### YOUR ASSIGNMENT
Count each line below that has "text" anywhere in it. Answer with the total alone.

[Web page edit records]
══════════════════════════════
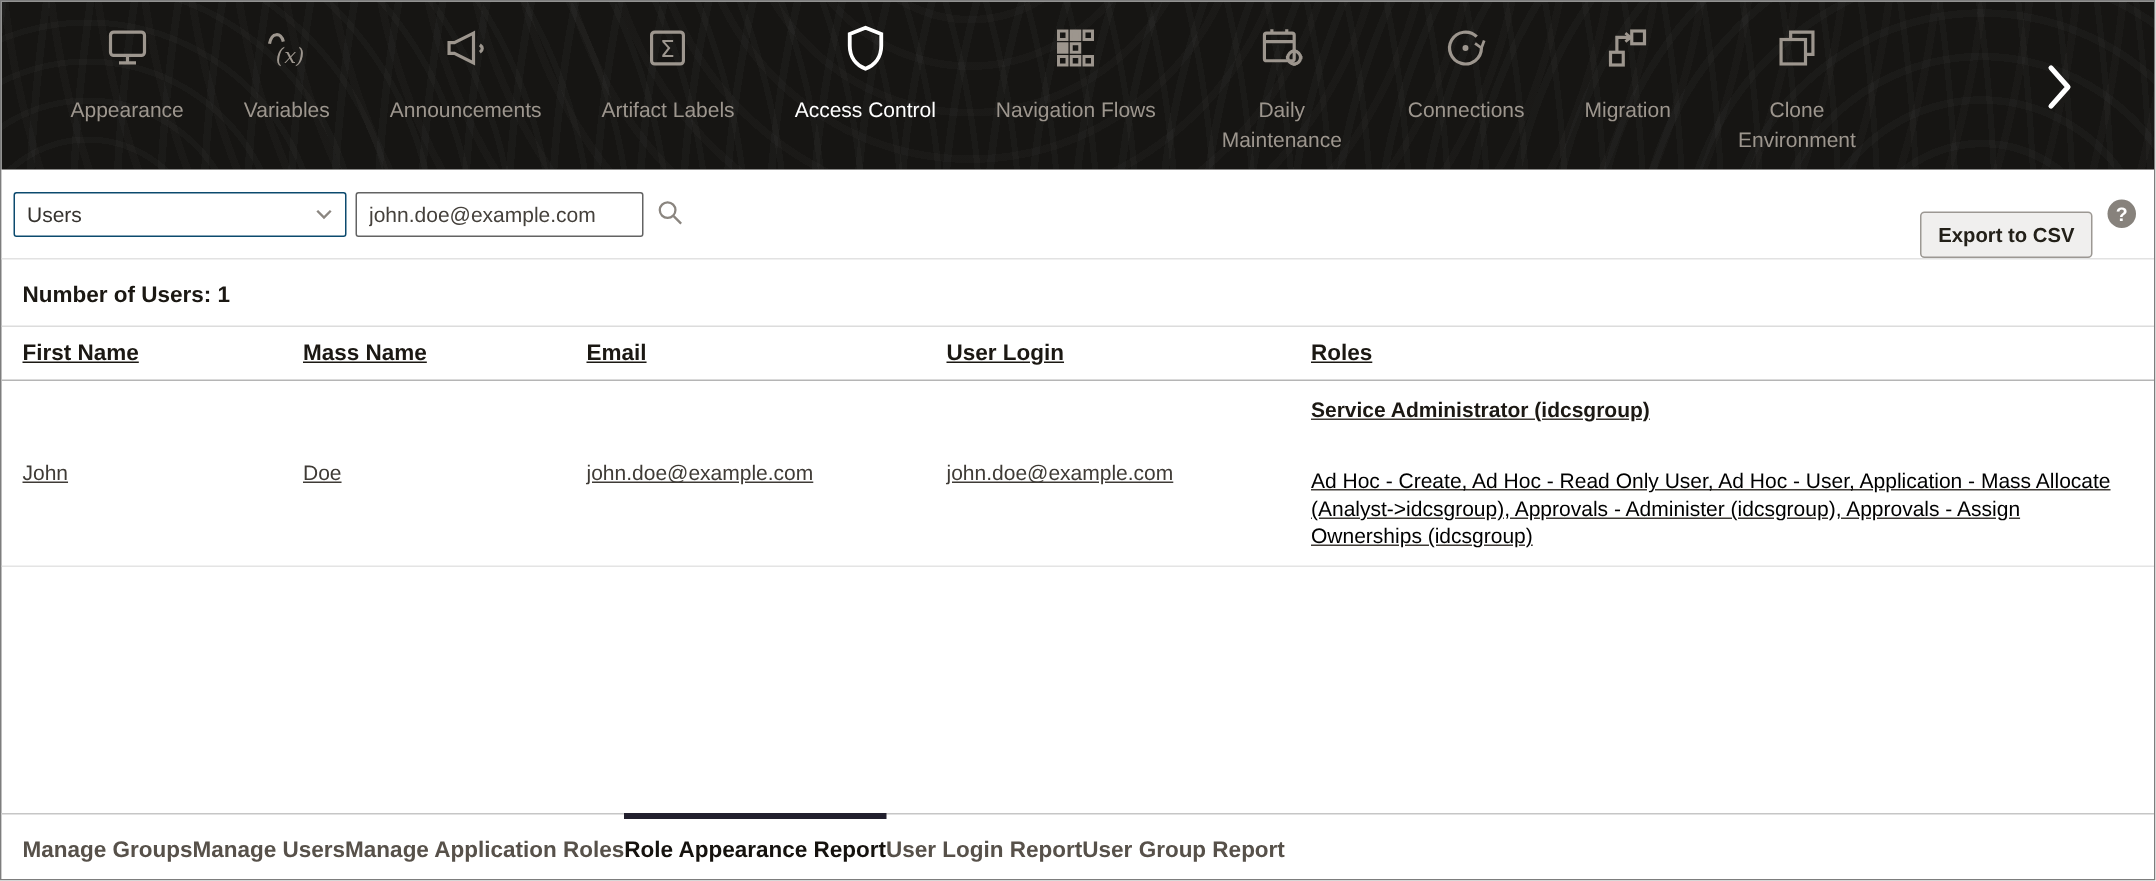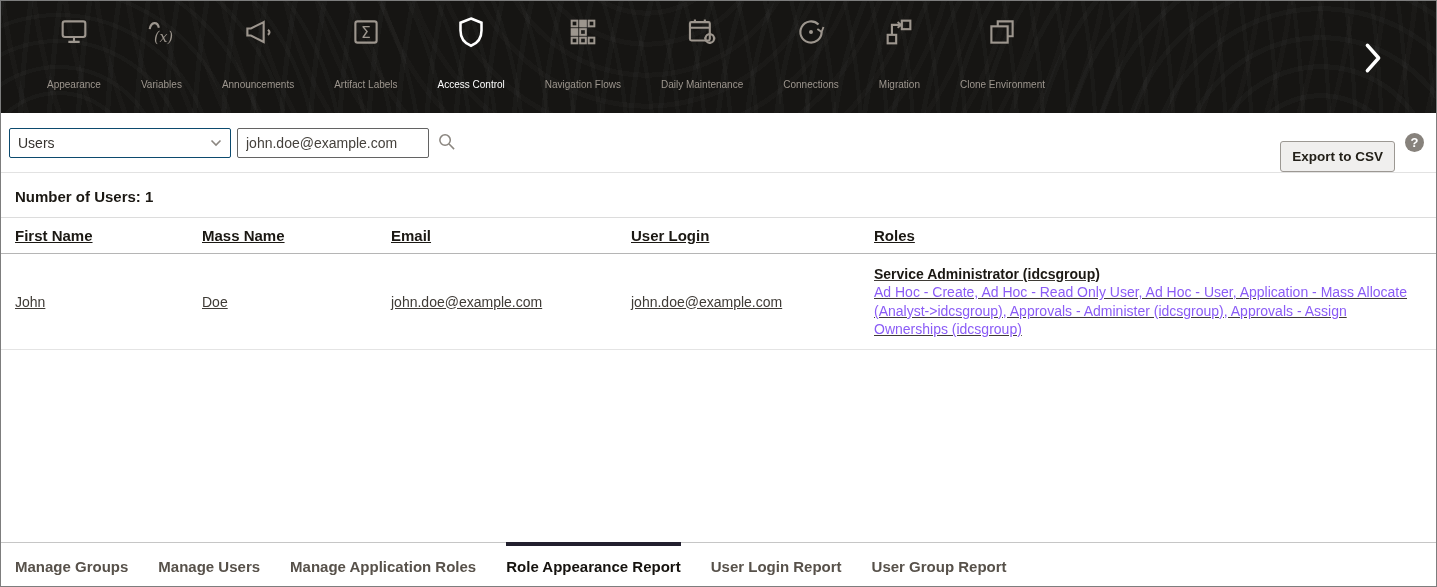--- a/index.html
+++ b/index.html
@@ -17,21 +17,21 @@
       repeating-radial-gradient(circle at 4% 150%, transparent 0 22px, rgba(255,255,255,0.025) 22px 26px),
       repeating-radial-gradient(circle at 45% -70%, transparent 0 26px, rgba(255,255,255,0.02) 26px 31px),
       repeating-radial-gradient(circle at 92% 160%, transparent 0 24px, rgba(255,255,255,0.022) 24px 29px);
   }
   .nav-items { display:flex; align-items:flex-start; padding-left:26px; }
   .nav-item {
     display:flex; flex-direction:column; align-items:center;
     padding:12px 20px 0 20px; cursor:pointer; color:#9d968e; text-align:center;
   }
   .nav-item .nav-icon { height:38px; display:flex; align-items:center; justify-content:center; color:#9d968e; }
-  .nav-item .nav-label { margin-top:27px; font-size:10px; line-height:1.45; color:#9d968e; }
+  .nav-item .nav-label { margin-top:12px; font-size:14px; line-height:1.45; color:#9d968e; }
   .nav-item.active .nav-icon, .nav-item.active .nav-label { color:#ffffff; }
   .nav-item.active .nav-label { font-weight:400;text-align:center; }
   .nav-item.narrow .nav-label { max-width:88px; }
   .nav-next {
     position:absolute; right:52px; top:40px; color:#fff; cursor:pointer;
     display:flex; align-items:center;
   }
 
   
   .toolbar {
@@ -71,27 +71,27 @@
   .table-head {
     border-top:1px solid #dcdcdc; border-bottom:1px solid #b5b5b5;
     padding:9px 0; font-size:15px; font-weight:700; color:#1b1813;
   }
   .table-row {
     border-bottom:1px solid #e4e4e4; min-height:96px;
     align-items:center; font-size:14px; color:#3f3b36; padding:10px 0;
   }
   .roles-cell { padding-right:24px; line-height:1.32; }
   .roles-title { font-weight:700; color:#1b1813; }
-  .roles-detail { color:#8b5cf6; }
+  .roles-detail { color:#000000;margin-top:29px; }
 
   
   .bottom-tabs {
     position:absolute; bottom:0; left:0; right:0; height:44px; background:#fff;
     border-top:1px solid #c6c6c6; display:flex; align-items:stretch;
-    padding-left:14px; gap:30px;
+    padding-left:14px; 
   }
   .bottom-tab {
     display:flex; align-items:center; cursor:pointer;
     font-size:15px; font-weight:700; color:#57514a;
     border-top:4px solid transparent; margin-top:-1px;
   }
   .bottom-tab.active { color:#15120e; border-top-color:#22202e; }
 </style>
 </head>
 <body>

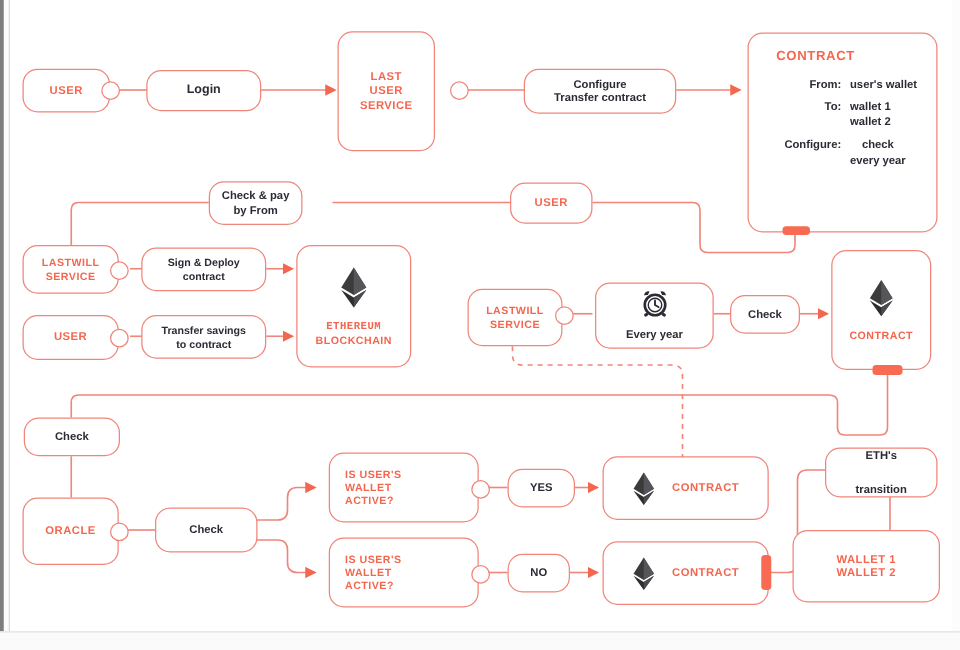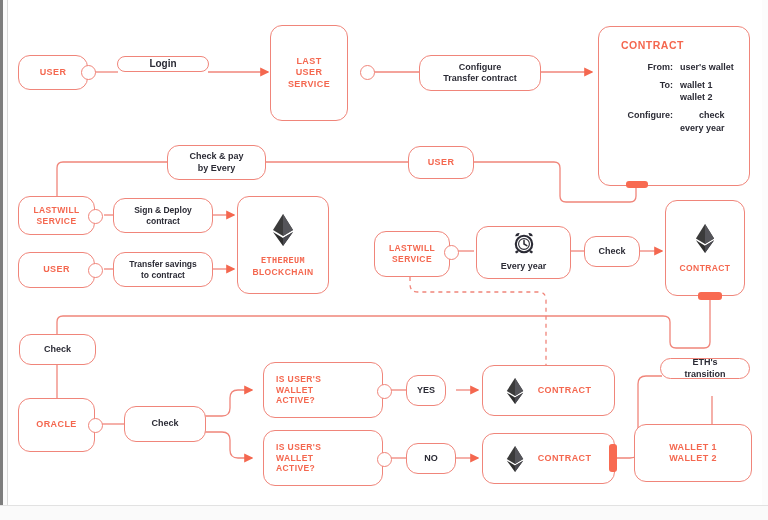--- a/index.html
+++ b/index.html
@@ -28,21 +28,21 @@
   .tab{position:absolute;background:#f86a51;border-radius:3px;}
 
   
   .eth{display:block;}
 
   
   .contract-box{align-items:stretch;justify-content:flex-start;padding:10px 12px 10px 10px;}
   .contract-title{color:#f4674f;font-weight:bold;font-size:10.5px;letter-spacing:.5px;text-align:left;margin:2px 0 10px 12px;}
   .crow{display:flex;font-size:9px;color:#2b2b35;margin-bottom:6px;line-height:1.35;}
   .ckey{width:64px;text-align:right;font-weight:bold;padding-right:7px;flex:0 0 auto;}
-  .cval{text-align:right;font-weight:bold;}
+  .cval{text-align:center;font-weight:bold;}
 </style>
 </head>
 <body>
 
 <div id="stage">
 
   <div class="band-left"></div>
   <div class="band-left-dark"></div>
   <div class="band-right"></div>
   <div class="band-bottom"></div>
@@ -108,21 +108,21 @@
     <g fill="none" stroke="#f0857a" stroke-width="1.3" stroke-dasharray="4 4">
       <path d="M410,277 L410,284 Q410,292 418,292 L538,292 Q546,292 546,300 L546,366"></path>
     </g>
   </svg>
 
   <div class="node" style="left:18px;top:55px;width:70px;height:35px;">
     <span class="t red sm">USER</span>
   </div>
   <div class="ring" style="left:81px;top:65px;"></div>
 
-  <div class="node" style="left:117px;top:56px;width:92px;height:16px;">
+  <div class="node" style="left:117px;top:56px;width:92px;height:33px;">
     <span class="t dark md">Login</span>
   </div>
 
   <div class="node" style="left:270px;top:25px;width:78px;height:96px;">
     <span class="t red sm">LAST</span>
     <span class="t red sm">USER</span>
     <span class="t red sm">SERVICE</span>
   </div>
   <div class="ring" style="left:360px;top:65px;"></div>
 
@@ -147,23 +147,23 @@
     <div class="crow">
       <div class="ckey">Configure:</div>
       <div>
         <div class="cval">check</div>
         <div class="cval">every year</div>
       </div>
     </div>
   </div>
   <div class="tab" style="left:626px;top:181px;width:22px;height:7px;"></div>
 
-  <div class="node" style="left:167px;top:145px;width:99px;height:35px;">
+  <div class="node" style="left:167px;top:145px;width:75px;height:35px;">
     <span class="t dark sm">Check &amp; pay</span>
-    <span class="t dark sm">by Every</span>
+    <span class="t dark sm">by From</span>
   </div>
 
   <div class="node" style="left:408px;top:146px;width:66px;height:33px;">
     <span class="t red sm">USER</span>
   </div>
 
   <div class="node" style="left:18px;top:196px;width:77px;height:39px;">
     <span class="t red xs">LASTWILL</span>
     <span class="t red xs">SERVICE</span>
   </div>
@@ -255,21 +255,21 @@
   </div>
   <div class="ring" style="left:377px;top:384px;"></div>
 
   <div class="node" style="left:263px;top:430px;width:120px;height:56px;">
     <span class="t red xs" style="align-self:flex-start;margin-left:12px;">IS USER'S</span>
     <span class="t red xs" style="align-self:flex-start;margin-left:12px;">WALLET</span>
     <span class="t red xs" style="align-self:flex-start;margin-left:12px;">ACTIVE?</span>
   </div>
   <div class="ring" style="left:377px;top:452px;"></div>
 
-  <div class="node" style="left:406px;top:375px;width:40px;height:31px;">
+  <div class="node" style="left:406px;top:375px;width:54px;height:31px;">
     <span class="t dark sm">YES</span>
   </div>
 
   <div class="node" style="left:406px;top:443px;width:50px;height:31px;">
     <span class="t dark sm">NO</span>
   </div>
 
   <div class="node" style="left:482px;top:365px;width:133px;height:51px;flex-direction:row;justify-content:center;">
     <span style="margin-right:14px;">
       <svg class="eth" width="18" height="28" viewBox="0 0 22 34">
@@ -288,21 +288,21 @@
         <polygon points="11,1 21,17 11,23 1,17" fill="#3b3b3b"></polygon>
         <polygon points="11,1 21,17 11,23" fill="#55555a"></polygon>
         <polygon points="11,25 21,19 11,33 1,19" fill="#2e2e2e"></polygon>
         <polygon points="11,25 21,19 11,33" fill="#4a4a50"></polygon>
       </svg>
     </span>
     <span class="t red sm">CONTRACT</span>
   </div>
   <div class="tab" style="left:609px;top:444px;width:8px;height:28px;"></div>
 
-  <div class="node" style="left:660px;top:358px;width:90px;height:21px;">
+  <div class="node" style="left:660px;top:358px;width:90px;height:40px;justify-content:space-between;">
     <span class="t dark sm">ETH's</span>
     <span class="t dark sm">transition</span>
   </div>
 
   <div class="node" style="left:634px;top:424px;width:118px;height:58px;">
     <span class="t red sm">WALLET 1</span>
     <span class="t red sm">WALLET 2</span>
   </div>
 
 </div>

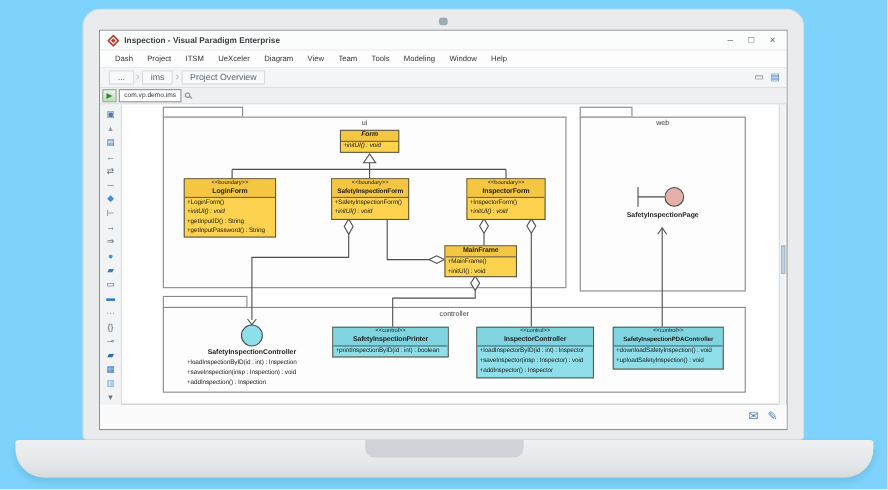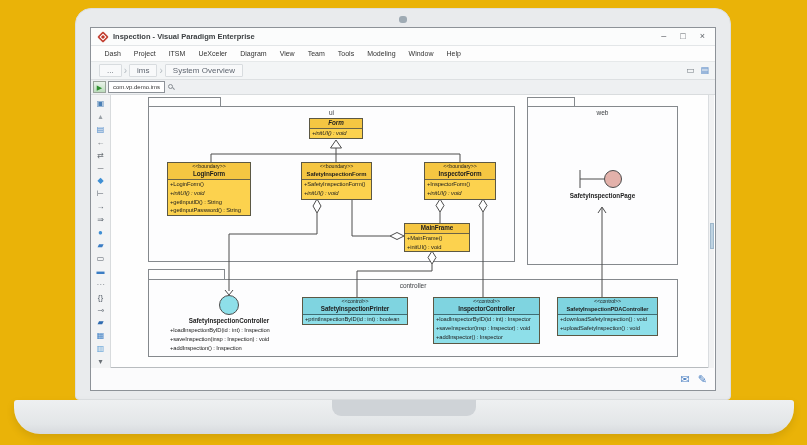--- a/index.html
+++ b/index.html
@@ -1,18 +1,18 @@
 <!DOCTYPE html>
 <html><head>
 <meta charset="utf-8">
 <style>
   * { margin:0; padding:0; box-sizing:border-box; }
   html,body { background:#ffffff; }
   body { font-family:"Liberation Sans","DejaVu Sans",sans-serif; }
-  #stage { position:relative; width:807px; height:445px; overflow:hidden; background:#eab308; }
+  #stage { position:relative; width:807px; height:445px; overflow:hidden; background:#7dd3fc; }
 
   
   .bezel { position:absolute; left:75px; top:8px; width:656px; height:392px;
            background:#e9ebed; border:1px solid #dcdfe1; border-radius:16px 16px 4px 4px; }
   .camera { position:absolute; left:399px; top:16px; width:8px; height:7px;
             background:#9fabb4; border-radius:3px; }
   .base { position:absolute; left:14px; top:400px; width:780px; height:34px;
           background:linear-gradient(#eef0f1, #e3e6e8 70%, #d7dadd);
           border-radius:3px 3px 26px 26px; box-shadow:0 4px 8px rgba(0,0,0,0.10); }
   .notch { position:absolute; left:332px; top:400px; width:144px; height:16px;
@@ -117,21 +117,21 @@
       <span>Modeling</span>
       <span>Window</span>
       <span>Help</span>
     </div>
 
     <div class="crumbbar">
       <span class="crumb">...</span>
       <span class="crumb-sep">›</span>
       <span class="crumb">ims</span>
       <span class="crumb-sep">›</span>
-      <span class="crumb">System Overview</span>
+      <span class="crumb">Project Overview</span>
       <div class="crumb-icons">
         <span style="color:#7a8187">▭</span>
         <span style="color:#4a7fc1">▤</span>
       </div>
     </div>
 
     <div class="tabrow">
       <div class="playbtn">
         <span>▶</span>
       </div>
══════════════════════════════
### WRITTEN RESPONSE
6